*INFORMATION SUPPLIED:*
- - - -

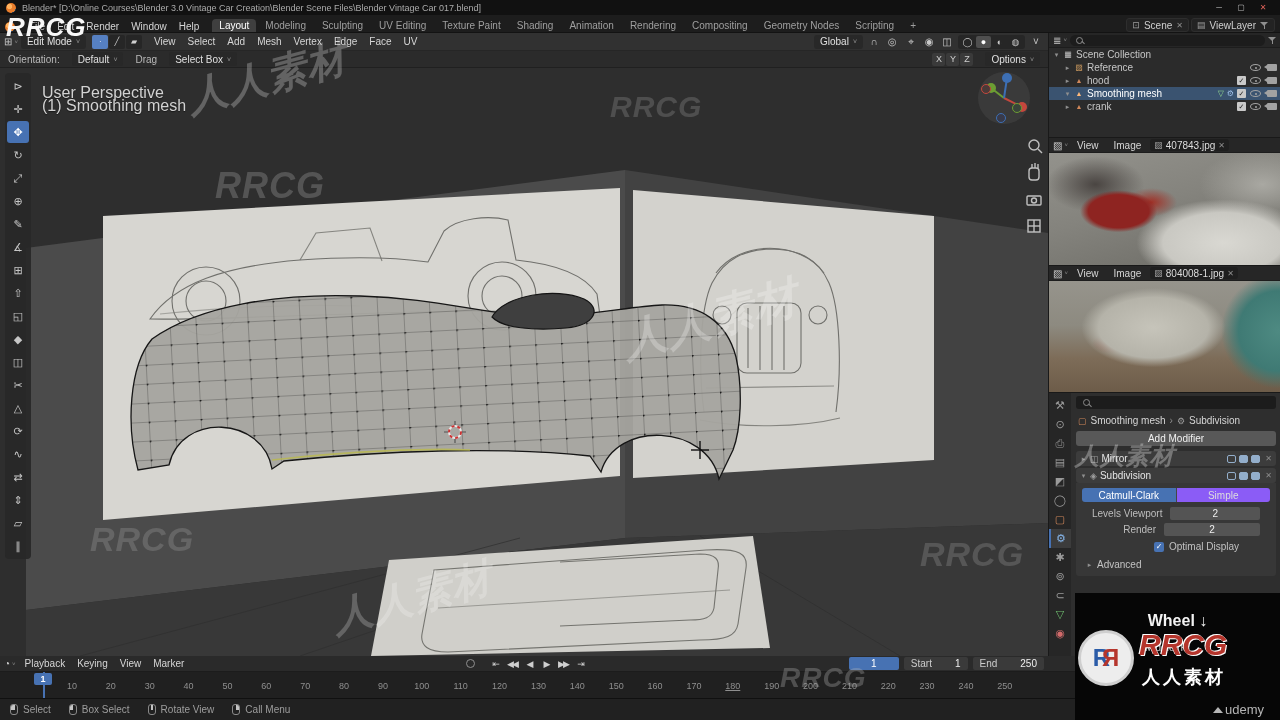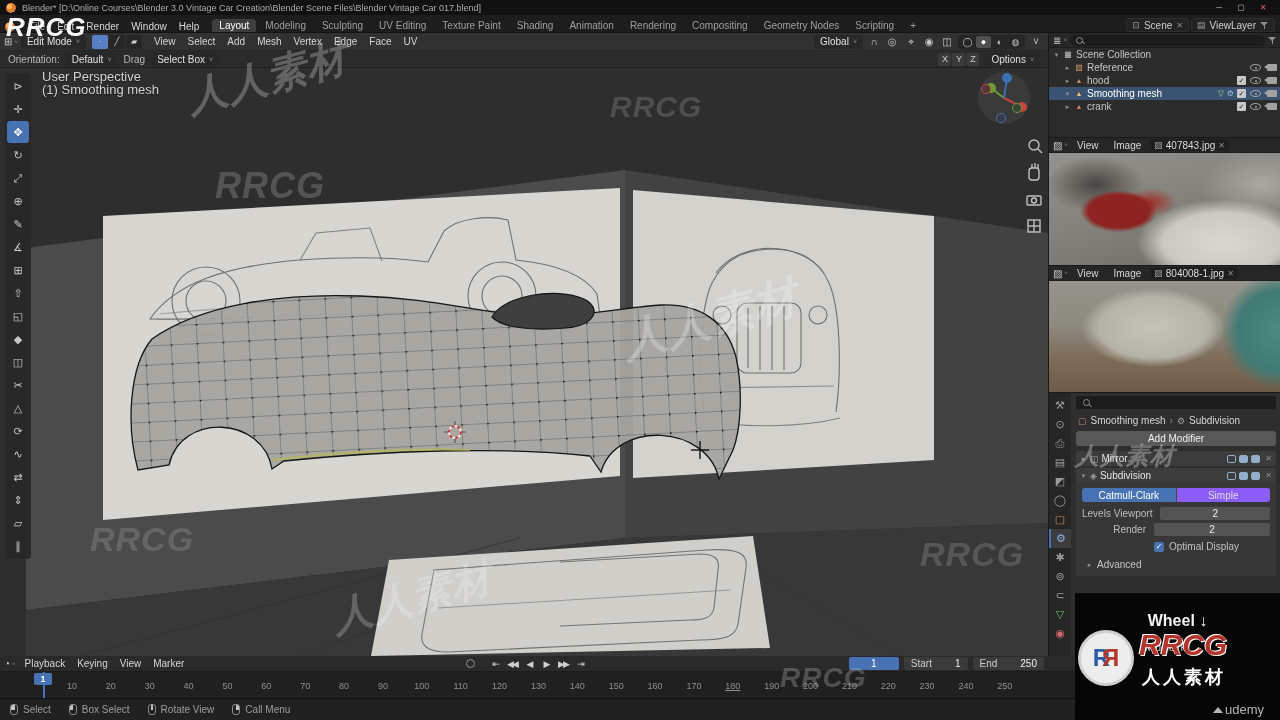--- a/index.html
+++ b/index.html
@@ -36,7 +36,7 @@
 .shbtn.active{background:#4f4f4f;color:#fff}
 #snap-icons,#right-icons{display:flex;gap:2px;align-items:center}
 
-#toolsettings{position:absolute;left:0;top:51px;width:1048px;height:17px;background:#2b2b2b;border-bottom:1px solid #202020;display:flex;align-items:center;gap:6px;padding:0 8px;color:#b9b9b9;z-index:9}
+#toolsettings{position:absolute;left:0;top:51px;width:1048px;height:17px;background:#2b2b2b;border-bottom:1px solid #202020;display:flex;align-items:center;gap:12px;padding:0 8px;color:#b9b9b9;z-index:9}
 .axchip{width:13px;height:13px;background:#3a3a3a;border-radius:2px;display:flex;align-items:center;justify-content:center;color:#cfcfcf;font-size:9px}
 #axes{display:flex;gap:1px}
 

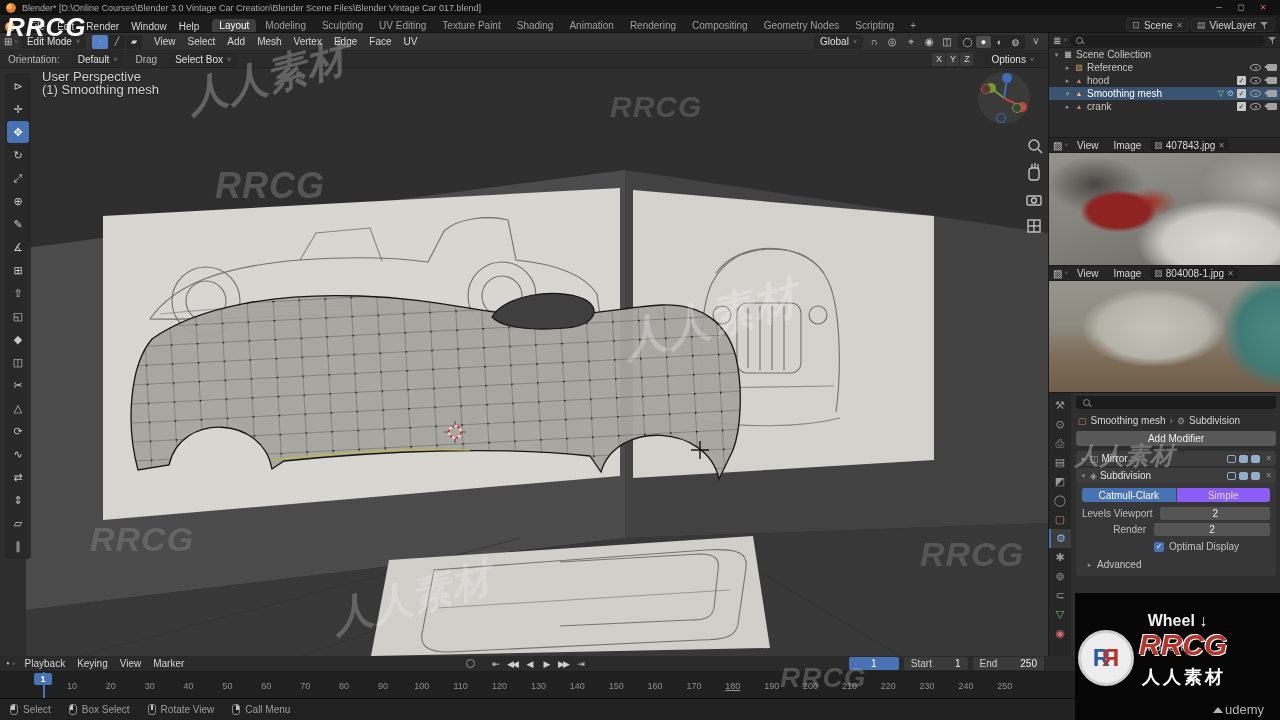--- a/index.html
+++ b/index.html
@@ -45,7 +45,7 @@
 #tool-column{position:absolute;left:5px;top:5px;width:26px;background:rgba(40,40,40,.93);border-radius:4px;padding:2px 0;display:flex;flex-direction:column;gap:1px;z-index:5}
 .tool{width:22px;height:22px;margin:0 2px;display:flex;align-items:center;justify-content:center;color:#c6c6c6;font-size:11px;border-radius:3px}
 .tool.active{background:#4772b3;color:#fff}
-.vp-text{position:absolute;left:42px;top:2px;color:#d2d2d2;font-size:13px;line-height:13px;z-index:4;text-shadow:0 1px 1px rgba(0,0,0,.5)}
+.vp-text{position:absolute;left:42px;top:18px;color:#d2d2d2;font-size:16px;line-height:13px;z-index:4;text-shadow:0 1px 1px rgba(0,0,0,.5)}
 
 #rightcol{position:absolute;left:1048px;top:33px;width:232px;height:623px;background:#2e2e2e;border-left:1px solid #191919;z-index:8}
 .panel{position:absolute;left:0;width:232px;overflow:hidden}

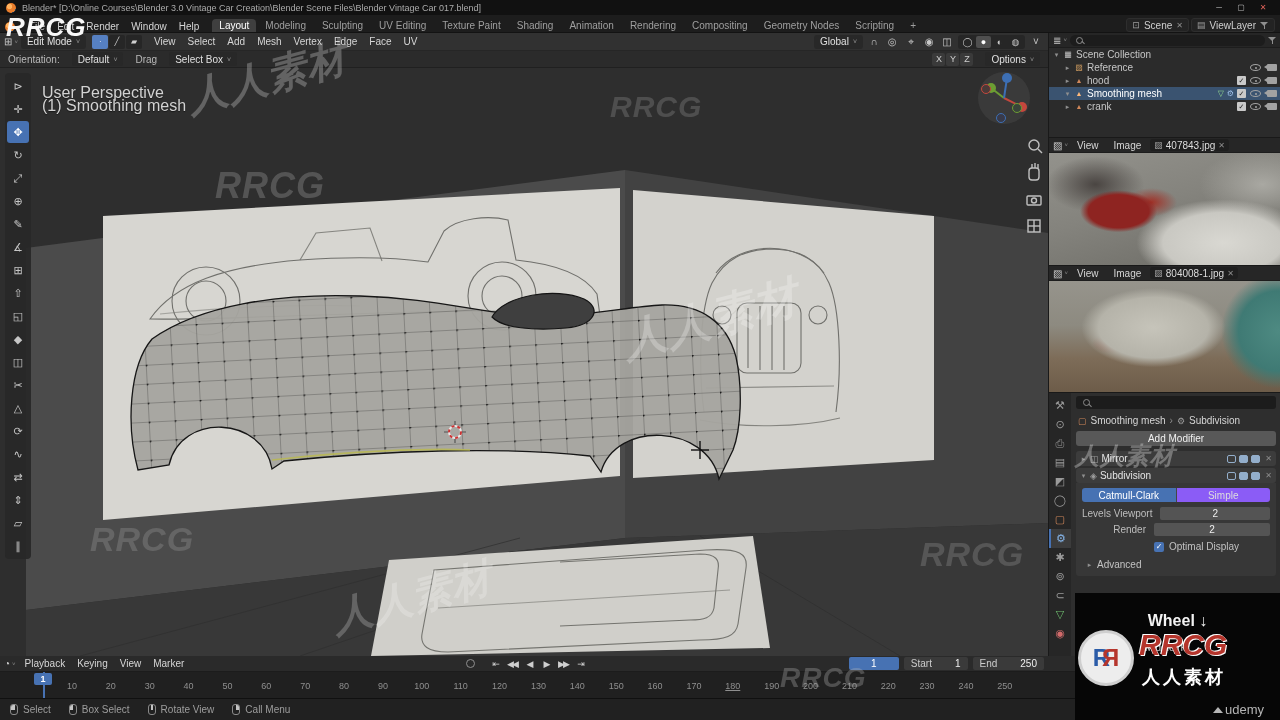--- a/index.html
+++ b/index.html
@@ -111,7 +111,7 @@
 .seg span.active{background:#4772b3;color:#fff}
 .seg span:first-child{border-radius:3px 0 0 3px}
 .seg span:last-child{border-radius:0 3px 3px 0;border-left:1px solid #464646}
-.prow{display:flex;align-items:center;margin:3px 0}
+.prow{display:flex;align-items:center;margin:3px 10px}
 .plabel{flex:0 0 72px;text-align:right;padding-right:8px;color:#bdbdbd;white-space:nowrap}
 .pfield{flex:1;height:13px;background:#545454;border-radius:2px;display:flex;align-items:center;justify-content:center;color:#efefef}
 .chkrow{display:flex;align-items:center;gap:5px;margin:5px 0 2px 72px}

- - - -

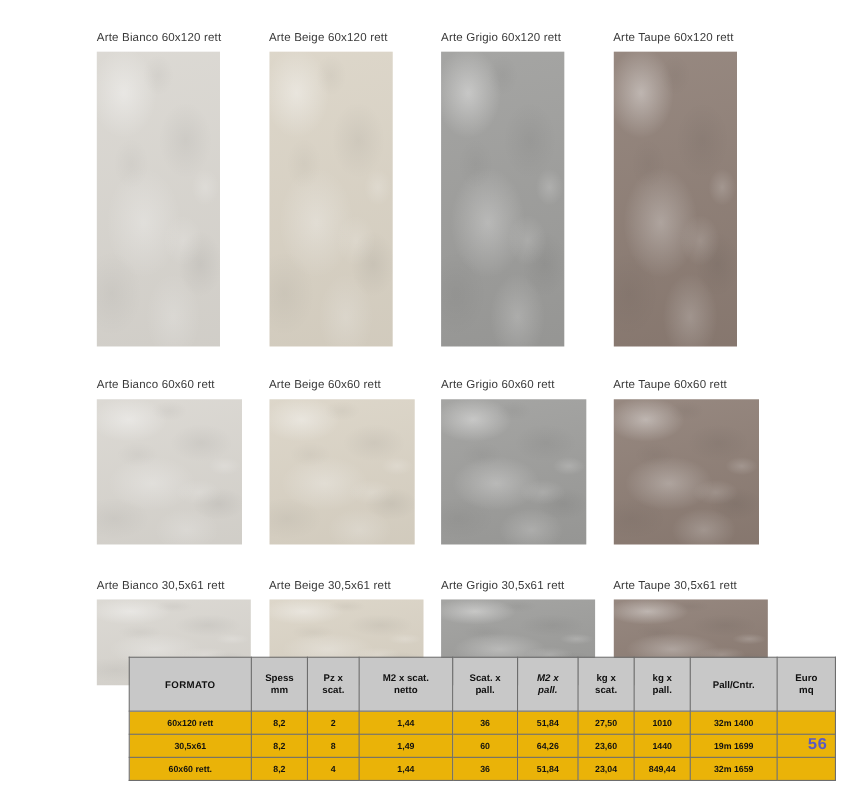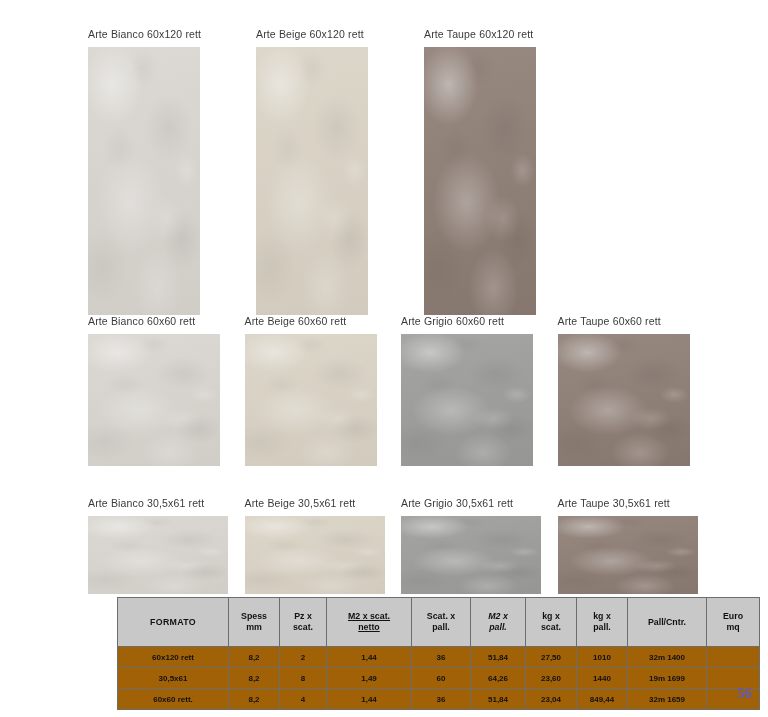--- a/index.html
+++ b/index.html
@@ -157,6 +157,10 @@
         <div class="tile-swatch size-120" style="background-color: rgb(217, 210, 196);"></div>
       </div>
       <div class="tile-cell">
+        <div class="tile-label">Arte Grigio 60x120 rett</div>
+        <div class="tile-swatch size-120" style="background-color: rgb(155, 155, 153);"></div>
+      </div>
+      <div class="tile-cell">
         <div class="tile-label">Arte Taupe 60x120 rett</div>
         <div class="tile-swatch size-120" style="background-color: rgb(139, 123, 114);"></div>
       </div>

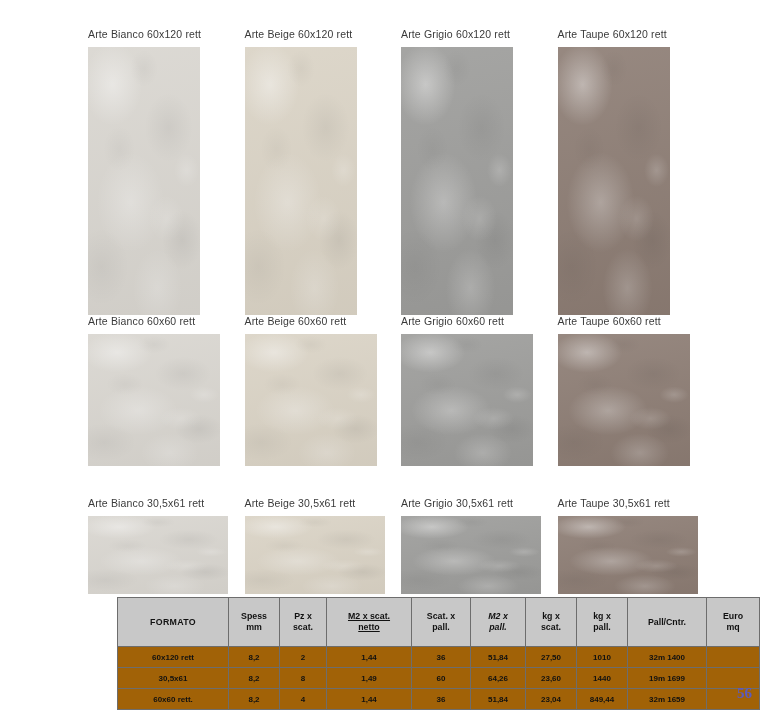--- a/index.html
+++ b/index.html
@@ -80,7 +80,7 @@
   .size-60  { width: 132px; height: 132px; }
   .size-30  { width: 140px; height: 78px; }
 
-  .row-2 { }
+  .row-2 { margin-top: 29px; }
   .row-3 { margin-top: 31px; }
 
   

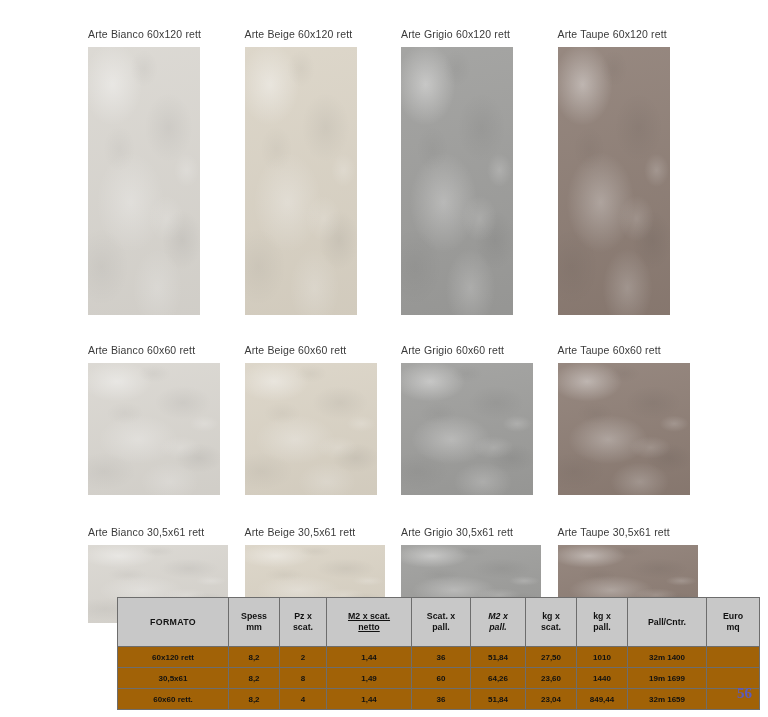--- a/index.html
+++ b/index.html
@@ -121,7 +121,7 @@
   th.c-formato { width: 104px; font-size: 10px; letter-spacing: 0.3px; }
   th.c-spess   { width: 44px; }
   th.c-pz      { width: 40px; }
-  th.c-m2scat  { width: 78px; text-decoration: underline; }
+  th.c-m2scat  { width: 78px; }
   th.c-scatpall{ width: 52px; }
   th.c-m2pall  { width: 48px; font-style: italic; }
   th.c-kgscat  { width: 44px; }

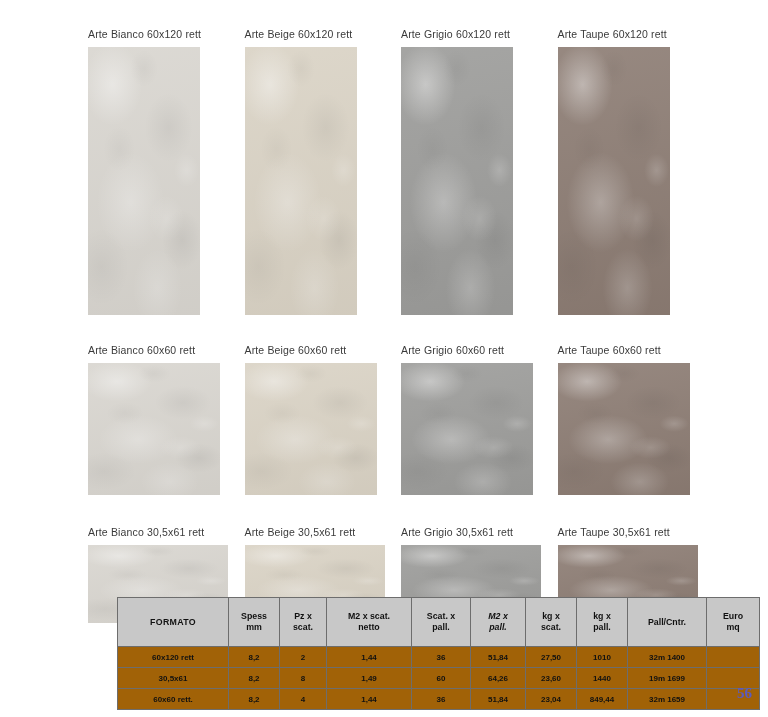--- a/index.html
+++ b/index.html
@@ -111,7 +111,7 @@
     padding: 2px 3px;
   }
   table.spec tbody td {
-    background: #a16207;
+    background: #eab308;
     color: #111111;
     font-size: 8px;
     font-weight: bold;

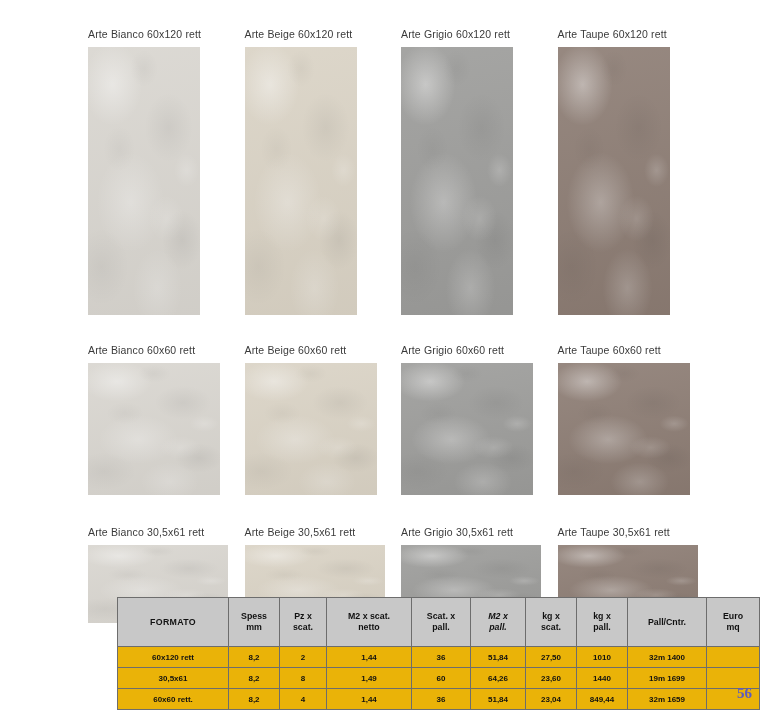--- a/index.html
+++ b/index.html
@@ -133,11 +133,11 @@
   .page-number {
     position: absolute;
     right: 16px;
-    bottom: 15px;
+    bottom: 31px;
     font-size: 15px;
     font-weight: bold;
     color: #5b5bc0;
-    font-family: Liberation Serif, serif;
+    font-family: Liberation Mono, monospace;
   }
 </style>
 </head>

- - - -

*ACTIVITY:* Show every line from the listing that contains "child".

*EXERCISE ANSWER:*
 .seg span:first-child{border-radius:3px 0 0 3px}
 .seg span:last-child{border-radius:0 3px 3px 0;border-left:1px solid #464646}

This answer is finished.